Open shamanthchandra-yb opened 2 months ago
Per @ttyusupov "Compactions tasks priorities are frequently changed because they are based on number of SST files in current RocksDB state. And that is causing pausing and transferring control to tasks with higher priority again and again. That was increasing the effect of going out of stable state, because that makes node to work slowly on almost all 150-250 background compactions switching between them instead of completing them one by one."
The following tserver gflags changes helped as it avoided frequent priority changes to compactions tasks and therefore pausing/resuming of compactions.

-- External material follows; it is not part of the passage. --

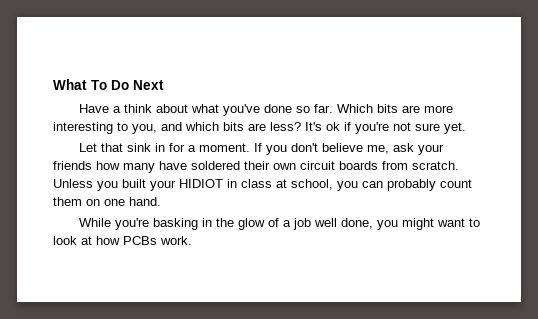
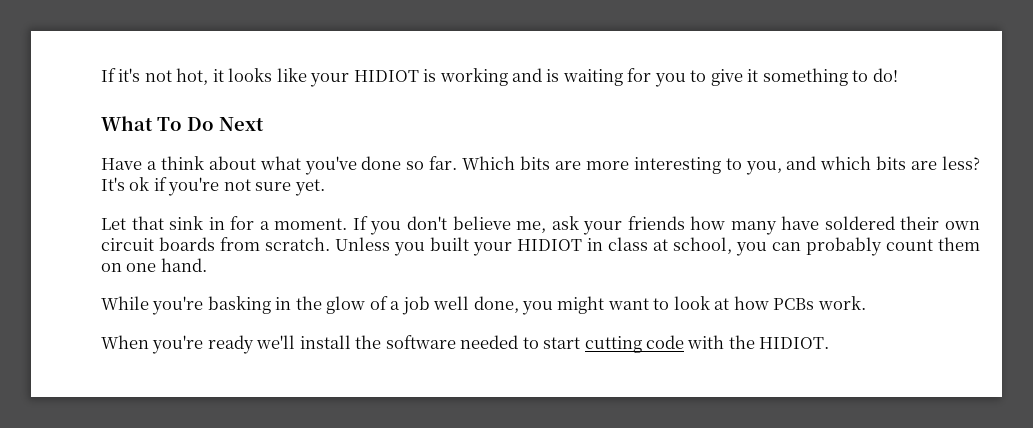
(53, 84) none -> [101,68,898,87] If it's not hot, it looks like your HIDIOT is working and is waiting for you to give it something to do! //
(192, 240) none -> [101,335,830,354] // When you're ready we'll install the software needed to start cutting code with the HIDIOT.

compaction_priority_step_size=10
compaction_priority_start_bound=20
As part of the analysis by @ttyusupov , We identified two items:
[x] #24540 : Avoid adding new compaction task for the same RocksDB instance while we already have a pending one. That was the way compaction logic worked in original RocksDB but wasn’t implemented for compaction tasks with priority thread pool implementation. This logic allows for one large (major) and one small (minor) compaction to be scheduled for a tablet.
[ ] #24541 (In review) - Determine input files at the compaction start time instead of the time compaction was scheduled. Original RocksDB compaction queue stored pointers to ColumnFamilyData instead of compactions and decision about which files to include in compaction was made at compaction start. However it was changed in Yugabyte DB as part of D2700 (in 2017) to support small/large compaction queues. The plan is to go back to the RockDB stratgey by adding rocksdb_determine_compaction_input_at_start flag which switches RocksDB to put pointer to ColumnFamilyData and presumed compaction size (small/large) into priority thread pool CompactionTask object. Once compaction task is actually started, we pick the appropriate compaction and its input files. Delaying picking files should help with better compaction decision and potentially avoid repeated work.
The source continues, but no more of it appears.